Tous les morts sont adhérents de la CGT et, pour la plupart, membres du Parti communiste. Ou des Jeunesses communistes, comme Daniel Féry, un apprenti âgé de 15 ans : c’est pour lui rendre hommage, ainsi qu’aux autres victimes que Lény Escudero écrira la chanson « Je t’attends à Charonne », en 1967. Le pouvoir tente en vain de rejeter la responsabilité du massacre sur la « violence » parfaitement fictive des manifestants. Mais, par leur décision d’interdire la manifestation comme par les consignes de « fermeté » données aux forces de répression, il apparaît clairement que ce sont les principales autorités de l’État qui portent la responsabilité du crime : le Ministre de l’Intérieur (Roger Frey), le Préfet de police (Maurice Papon), le Premier ministre (Michel Debré) et, naturellement, le Président de la République (Charles de Gaulle).

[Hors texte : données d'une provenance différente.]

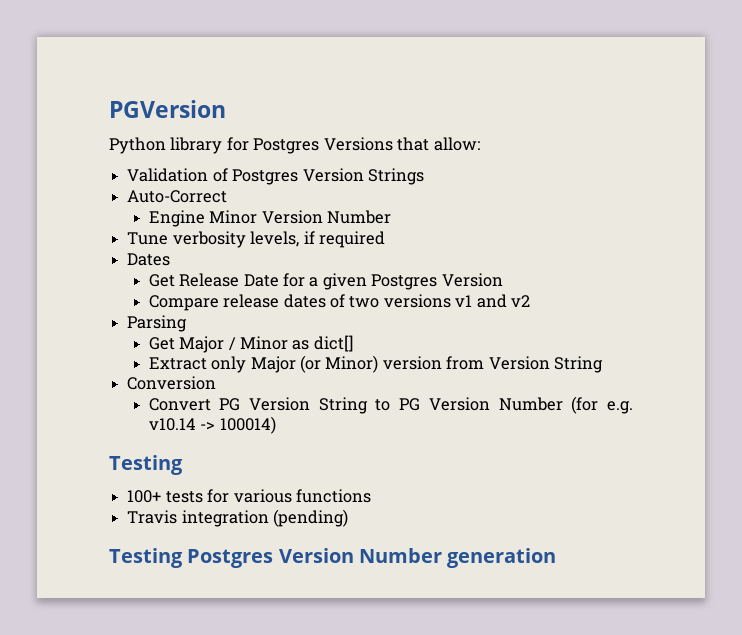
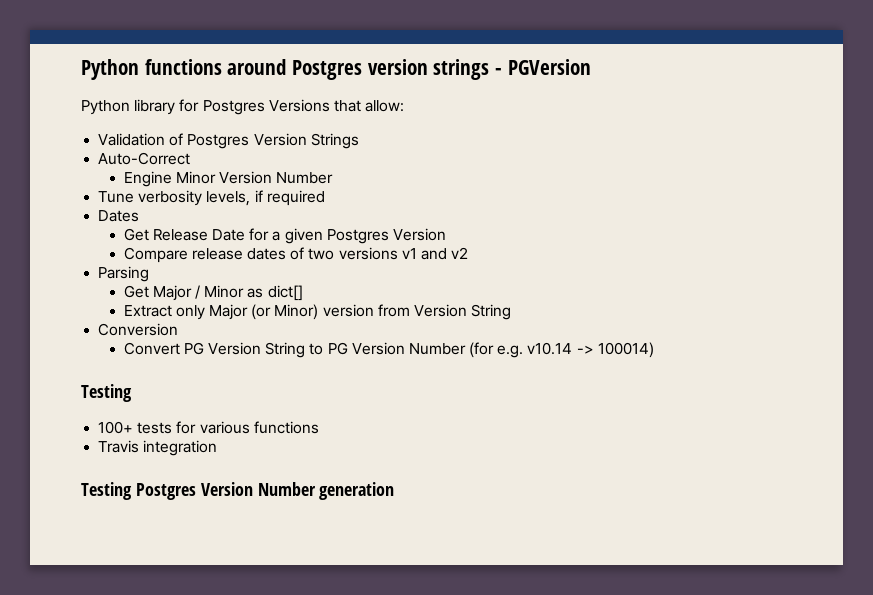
- PGVersion
+ Python functions around Postgres version strings - PGVersion
- Travis integration (pending)
+ Travis integration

Le 13 février 1962 est marqué par de nombreux arrêts de travail et une énorme manifestation (3) défile dans un silence imposant jusqu’au cimetière du Père-Lachaise, où sont enterrées plusieurs des victimes. Par la suite, la « manifestation de Charonne » et sa répression sanglante sont incorporées à la mémoire collective du peuple de gauche et des anticolonialistes. Au point d’occulter en partie, pendant plusieurs décennies, la mémoire d’une autre manifestation réprimée de manière plus sauvage encore. En effet, quelques mois avant Charonne, le 17 octobre 196, cette même police déjà sous les ordres de Maurice Papon et de Roger Frey avait massacré en plein Paris plusieurs centaines de manifestants algériens qui, à l’appel de la Fédération de France du FLN (Front de libération nationale) manifestaient pacifiquement contre le couvre-feu auquel ils étaient astreints. Là encore, le pouvoir gaulliste avait couvert ces exactions. Là encore, les assassins n’ont jamais eu à répondre de leurs actes.
A l’heure où le pouvoir politique et les grands médias déversent à jet continu leurs louanges sur les mérites de la « police républicaine », il n’est vraiment pas inutile de revenir sur les solides traditions en matière de répression et de sauvagerie qui sont celles de cette police.
François Coustal
Notes
Note 1 : Huit manifestants et manifestantes sont morts le 8 février au soir. Un neuvième manifestant décède des suites de ses blessures en avril 1962.
Note 2 : Regroupant les ultras de l’Algérie française, l’Organisation de l’Armée Sécrète s’est créée dans la foulée de l’échec du putsch des généraux (avril 1961). Pour s’opposer à la marche à l’indépendance de l’Algérie, elle multiplie les attentats contre les personnalités gaullistes accusées d’avoir trahi la cause de l’Algérie française et contre les responsables de gauche engagés soit dans la lutte pour la paix en Algérie soit dans le soutien au FLN.
Note 3 : Le gouvernement conteste alors évidemment le chiffre d’un million de manifestants avancé par l’Humanité. Mais le Monde et le Parisien évaluent la participation à 500.000 manifestants.